── PROVIDED DATA

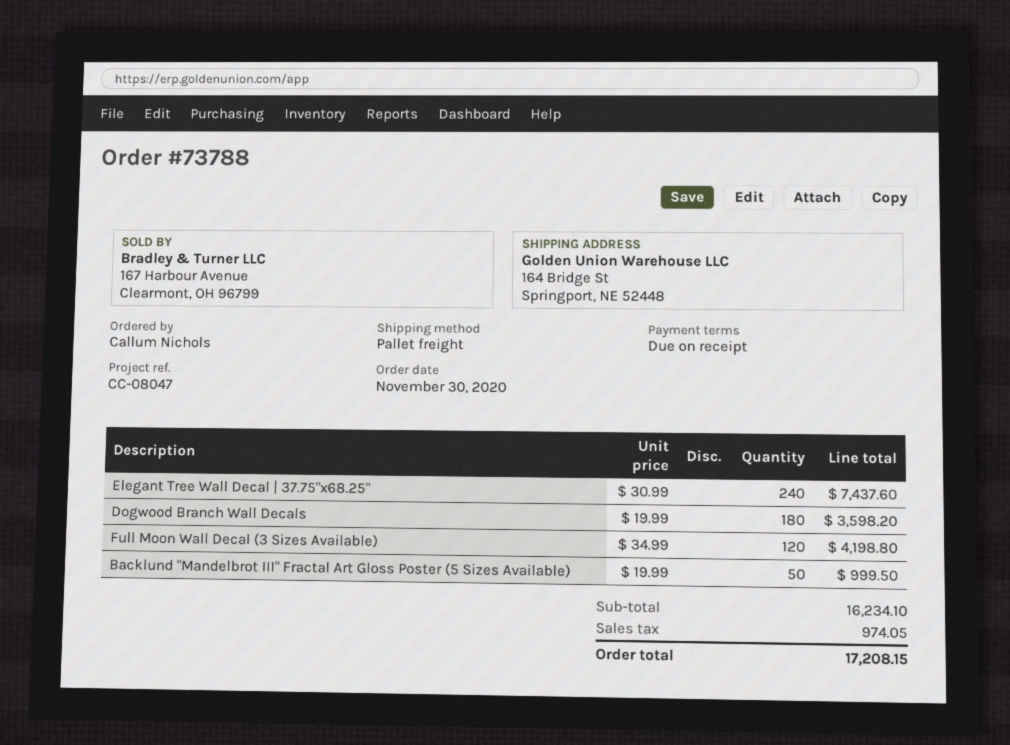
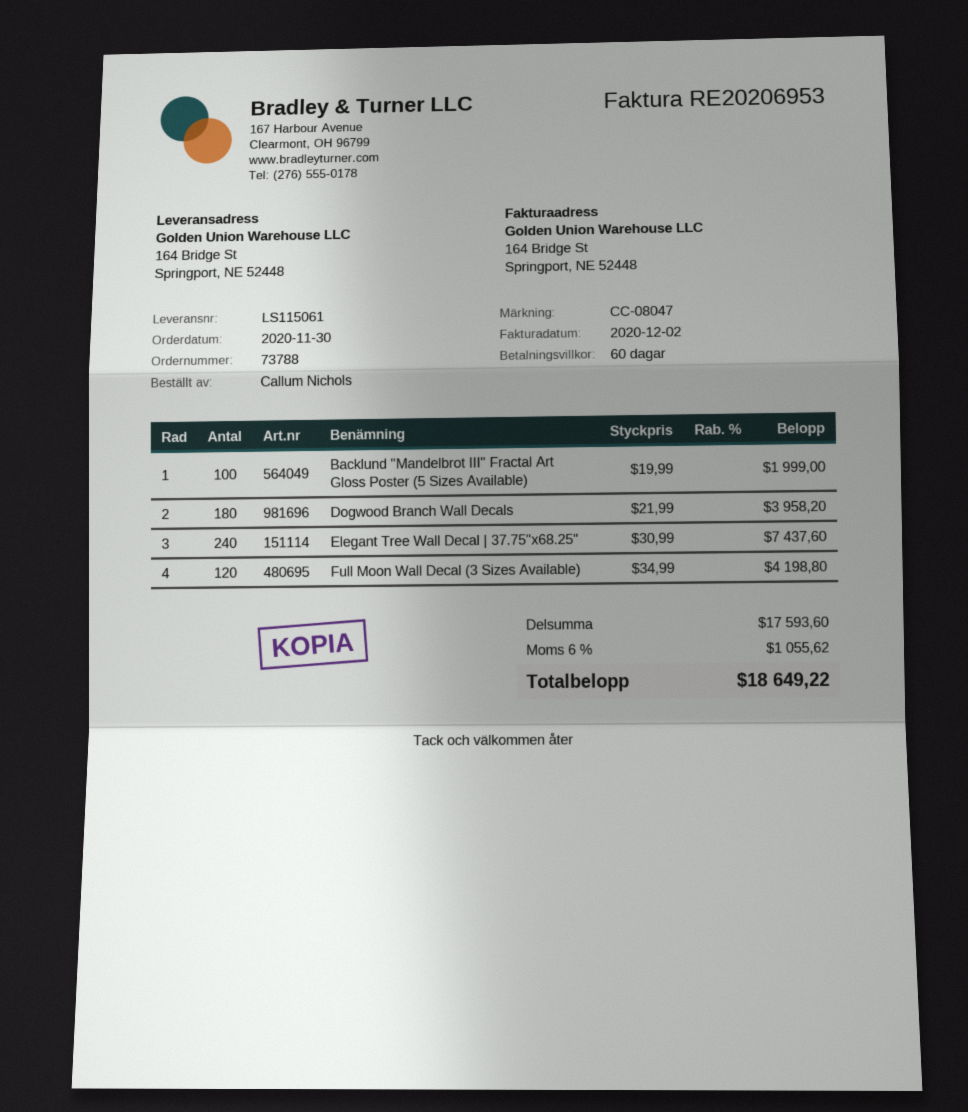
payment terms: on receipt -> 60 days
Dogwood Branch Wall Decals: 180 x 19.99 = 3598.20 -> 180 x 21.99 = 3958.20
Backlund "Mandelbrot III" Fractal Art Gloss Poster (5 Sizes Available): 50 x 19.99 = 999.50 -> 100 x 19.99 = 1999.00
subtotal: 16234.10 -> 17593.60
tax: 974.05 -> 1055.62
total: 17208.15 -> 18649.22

────

WHAT THIS TASK INVOLVES:
Restate the listing word for word, pictures omitted.

OUTPUT OF THE TASK:
payment terms: on receipt -> 60 days
Dogwood Branch Wall Decals: 180 x 19.99 = 3598.20 -> 180 x 21.99 = 3958.20
Backlund "Mandelbrot III" Fractal Art Gloss Poster (5 Sizes Available): 50 x 19.99 = 999.50 -> 100 x 19.99 = 1999.00
subtotal: 16234.10 -> 17593.60
tax: 974.05 -> 1055.62
total: 17208.15 -> 18649.22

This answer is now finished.